Essere artisti
Prima di dedicarsi a una qualunque attività artistica, dove l’estro, il genio, la sregolatezza sono una costante (anche per la riuscita della stessa opera d’arte), uno dovrebbe avere una maturità personale sufficiente almeno a sostenerlo quando il successo gli volterà le spalle.
Se uno si sente artista, deve pensare anzitutto a cercare un proprio equilibrio interiore, quello che permette d’essere il più possibile se stessi nella buona e nella cattiva sorte, benché sia puro idealismo sostenere che le circostanze non possano arrivare a modificare, anche profondamente, la personalità o lo stile di vita delle persone.
Certo, si può sempre obiettare che il valore dell’artista sta proprio nella sua diversità, nel voler fare dell’eccesso la sua fortuna. Molti artisti, in effetti, riescono in questa impresa e si affermano al grande pubblico, ma bisogna stare attenti ai prezzi da pagare, perché possono non essere pochi o comunque di entità non lieve.
Gli artisti soffrono di solitudine, perché possono sentirsi incompresi o emarginati o strumentalizzati da chi vuole sfruttare il loro talento. Non vivono rapporti normali o, in ogni caso, fanno molta fatica a vivere un’esistenza simile a quella della stragrande maggioranza delle persone. Sono portati a sognare, confondendo facilmente la realtà con la loro fantasia. Pensano, molto ingenuamente, che per realizzare dei rapporti autentici sia sufficiente che il pubblico li apprezzi per le loro capacità.
In tutti i rapporti che vivono, ad un certo punto fa capolino l’impressione che vi sia, nelle persone che frequentano, un fondo d’ipocrisia: temono d’essere apprezzati soltanto per il loro talento artistico e non anche per la loro persona, per quello che pensano di essere, anche al di là della stessa arte. Di qui l’idea, quando si sono arricchiti a dismisura, di porre ogni relazione sotto contratto, quando addirittura non fingono l’anonimato, sperando d’incontrare una persona che li ami o li consideri per quello che sono, per quello che pensano, a prescindere dalla loro arte.

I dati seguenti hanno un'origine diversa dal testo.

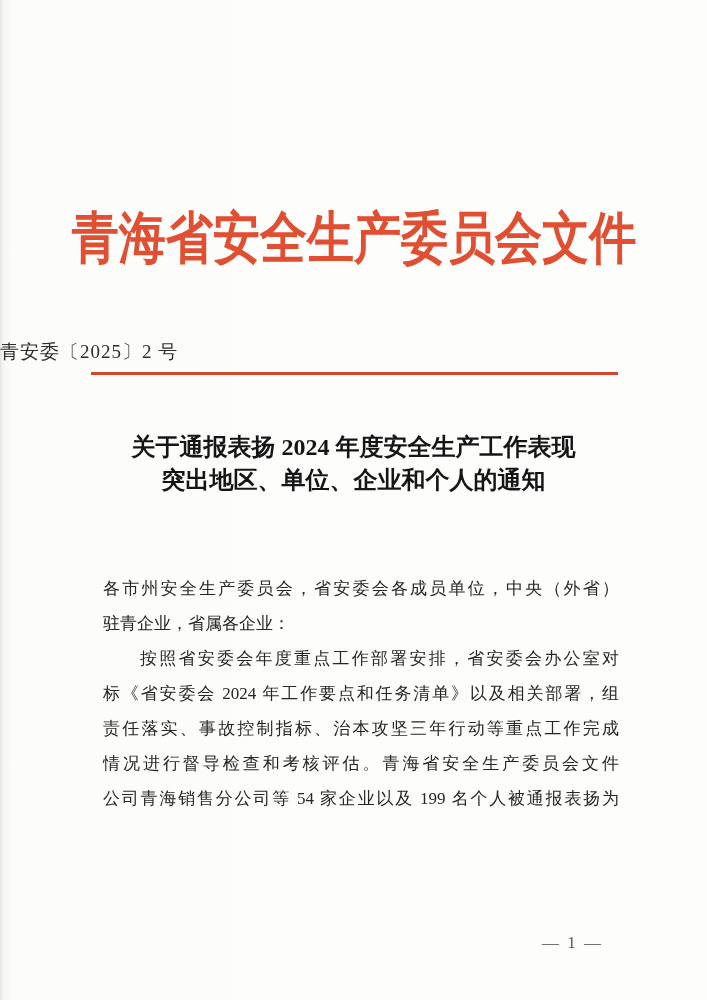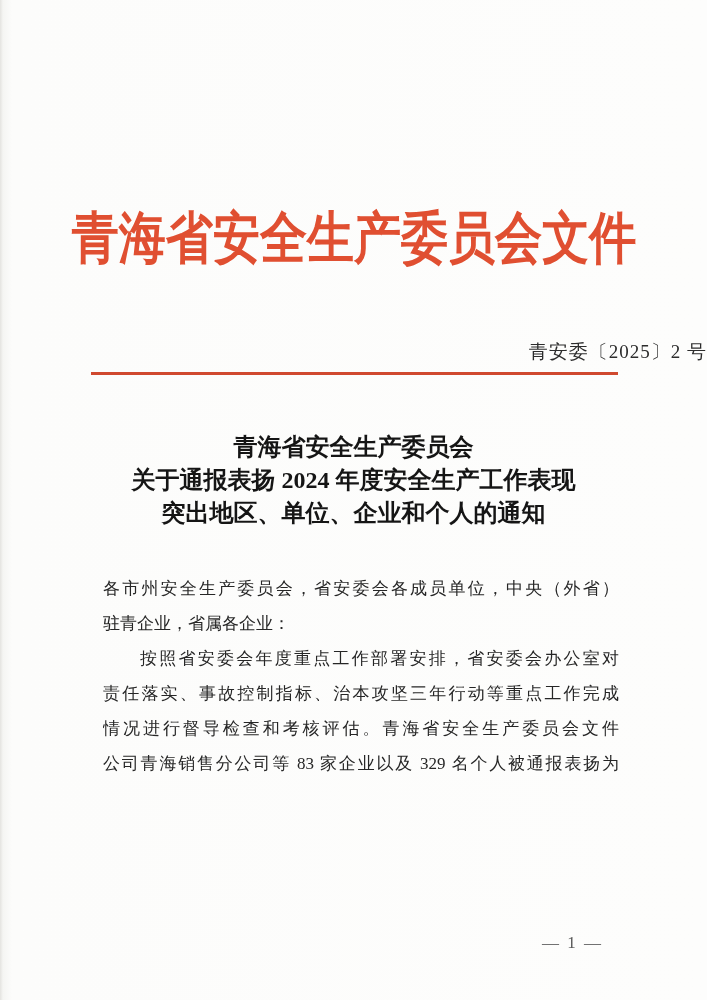"青安委〔2025〕2 号" .doc-number { text-align: right -> left }
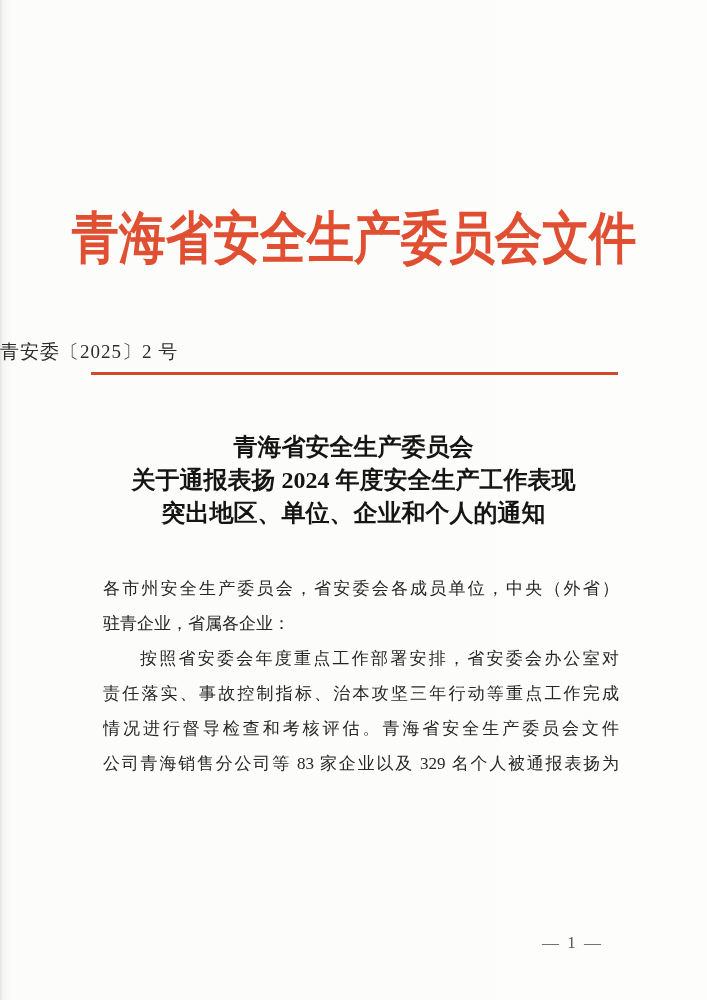"青海省安全生产委员会" div { html: <div>青海省安全生产委员会</div> -> none }
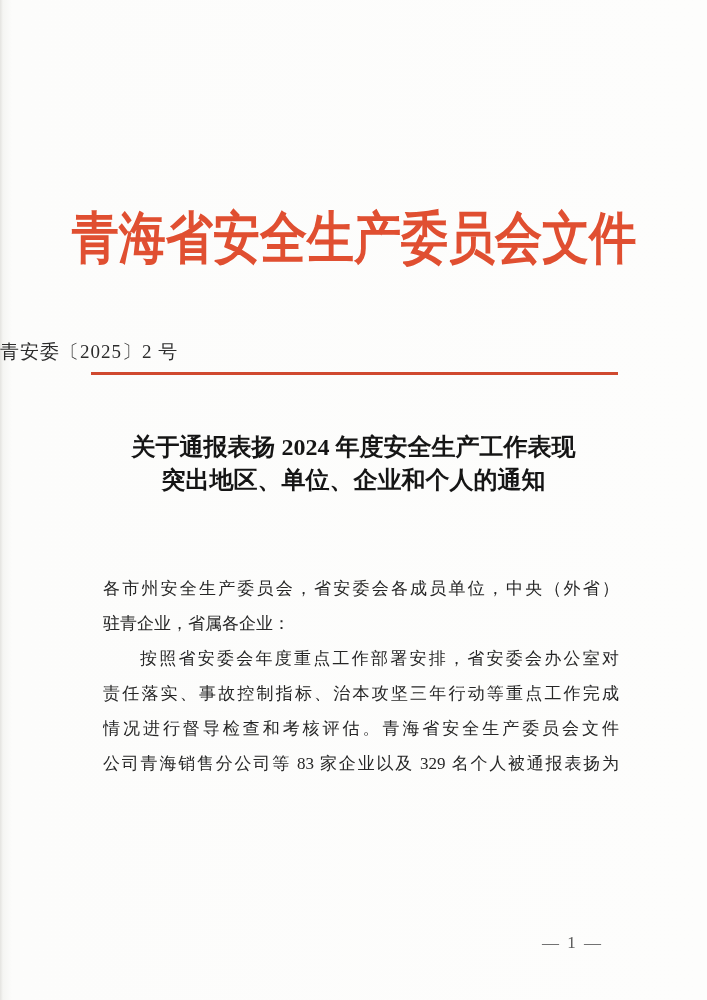"标《省安委会 2024 年工作要点和任务清单》以及相关部署，组" div.line { html: none -> <div>标《省安委会 2024 年工作要点和任务清单》以及相关部署，组</div> }
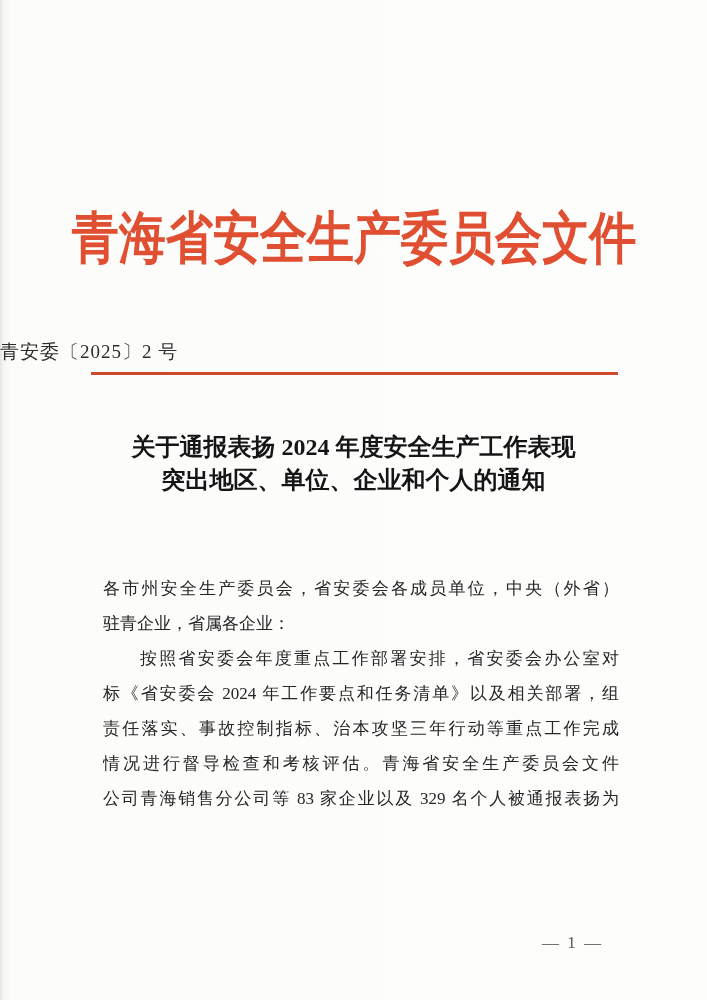"公司青海销售分公司等 83 家企业以及 329 名个人被通报表扬为" div.line { text: 83 家企业以及 329 -> 54 家企业以及 199 }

Cercano il successo e stanno male quando lo perdono, non solo perché devono conservare un certo tenore di vita, ma anche perché, sul piano psicologico, il successo dà dipendenza come una qualunque sostanza stupefacente. Dietro ogni successo tendono a nascondere le loro frustrazioni, le loro insicurezze psicologiche, le debolezze di carattere. Spesso hanno cercato la fama per riscattarsi da una vita difficile. Ma il successo esige prestazioni di alto livello, superiori alla media, e l’artista si rende facilmente conto di non poter essere sempre all’altezza della situazione.
L’artista rischia di vivere la vita in maniera sdoppiata, assumendo una faccia per il pubblico e conservandone un’altra per la vita privata. Per non dover soffrire questa lacerazione, egli tende a inglobare sempre più la vita privata in quella pubblica, trasformando tutto in una sorta di esperienza teatrale, come se ci si dovesse esibire continuamente su un palcoscenico. Oppure se la prendono a morte coi fotografi che violano la loro privacy: come se nella nostra società, che vive di scandali e pettegolezzi, un artista affermato potesse avere una propria vita privata.
L’artista che vuole campare sfruttando il proprio talento e che al di là di una certa espressività artistica non saprebbe cosa fare, è fondamentalmente una persona immatura. Non si rende conto che non si può vivere in funzione dell’arte, poiché l’arte trova la sua vera ragion d’essere soltanto quando esprime la vita, cioè quando rappresenta qualcosa di significativo, qualcosa che non si può certo vivere al massimo tutti i giorni.
Se uno vive solo per l’arte, è costretto continuamente a non stare mai fermo, a cercare, ovunque gli capiti, una qualche fonte ispirativa, che gli permetta di rimanere sulla cresta dell’onda. E quando non la trova è facile ch’egli arrivi ad accettare compromessi poco dignitosi, nell’illusione di poter conservare la fama raggiunta, cioè di poter essere apprezzato qualunque cosa faccia.
Proprio mentre pensa di sentirsi libero non lavorando sotto padrone, o di poter dettare al committente le proprie condizioni, si ritrova schiavo della propria ambizione, del proprio egocentrismo. Il vero artista è quello che non si dispera all’idea di dover morire di vecchiaia lontano dal palcoscenico, è quello contento del proprio presente e non si mette a raccontare continuamente il proprio passato.